I thought about recommending Saggitaria but I've had it take off and grow tall like vals when it gets into a dark corner or under other plants...it may tend to get tall under low light and not spread so well. Worth a try though.

There is no "formula" for planted tanks, the only way to get what you want is to experiment and be flexible. I decided a long time ago that any favorite plants I couldn't get to do well were not worth being my favorite plants.

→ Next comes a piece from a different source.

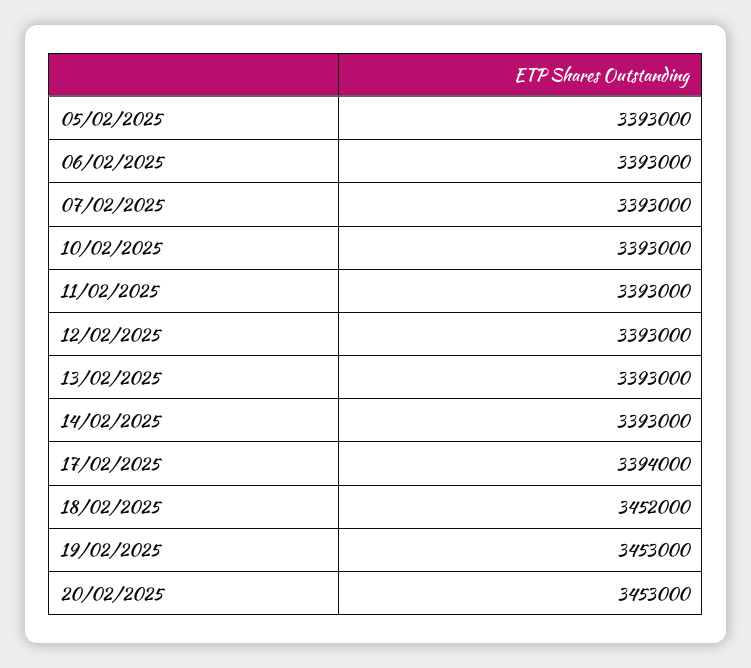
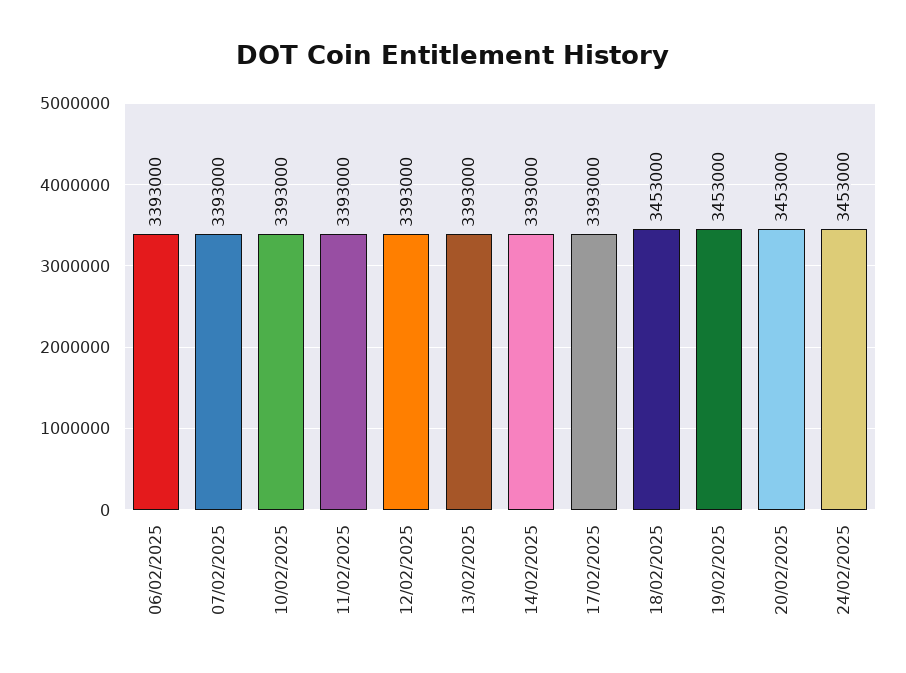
05/02/2025: 3393000 -> none
17/02/2025: 3394000 -> 3393000
18/02/2025: 3452000 -> 3453000
24/02/2025: none -> 3453000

I only let cooperative plants live in my tanks!

A.nana and small Crypt parva may work but you'll either wait years for them to grow in or spend an arm and a leg buying enough to cover even 1/2 a 50G.


----------



## mauve (Apr 12, 2010)

Mr Fishies said:


> A.nana and small Crypt parva may work but you'll either wait years for them to grow in or spend an arm and a leg buying enough to cover even 1/2 a 50G.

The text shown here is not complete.